Single by Ace Wilder

from the album Busy Doin' Nothin'
- Released: 23 February 2014
- Recorded: 2014
- Genre: Pop, electropop, EDM
- Length: 2:53
- Label: Warner
- Songwriter(s): Ace Wilder, Joy Deb, Linnea Deb

Ace Wilder singles chronology
| "Bitches Like Fridays" (2013) | "Busy Doin' Nothin'" (2014) | "Riot" (2014) |

= Busy Doin' Nothin' (Ace Wilder song) =

"Busy Doin' Nothin'" is a song by Swedish singer Ace Wilder. The track was written and composed by Ace Wilder, Joy Deb, Linnéa Deb. It premiered on 15 February 2014, as part of the third semi-final in Melodifestivalen 2014. The song successfully progressed to the final. The single was officially released on 23 February 2014, part of the EP with the same title.

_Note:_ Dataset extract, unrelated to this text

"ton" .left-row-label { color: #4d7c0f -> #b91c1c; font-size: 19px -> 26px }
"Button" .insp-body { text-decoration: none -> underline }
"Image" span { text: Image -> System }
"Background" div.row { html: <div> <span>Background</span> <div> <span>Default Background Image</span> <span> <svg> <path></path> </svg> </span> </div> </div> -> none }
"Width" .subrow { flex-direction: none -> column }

Wilder performed "Busy Doin' Nothin'" on 8 March in Friends Arena in Stockholm for the final of Melodifestivalen. The song won the jury vote and came second in the televote, ultimately losing the contest by two points to Sanna Nielsen and her song "Undo".

Despite this, the song became popular in Sweden outpeaking "Undo" reaching the top in Swedish Charts selling 120,000 copies to date. "Undo" peaked at number 2 and has sold over 40,000 copies.

==Charts and certifications==
=== Weekly charts ===

| Chart (2014) | Peak position |
|---|---|
| Sweden (Sverigetopplistan) | 1 |
| Sweden (Digilistan) | 1 |
| Finland Download (Latauslista) | 27 |

=== Year-end charts ===

| Chart (2014) | Position |
|---|---|
| Sweden (Sverigetopplistan) | 14 |

===Certifications===

| Region | Certification | Certified units/sales |
| Sweden (GLF) | 3× Platinum | 120,000^{‡} |
^{‡} Sales+streaming figures based on certification alone.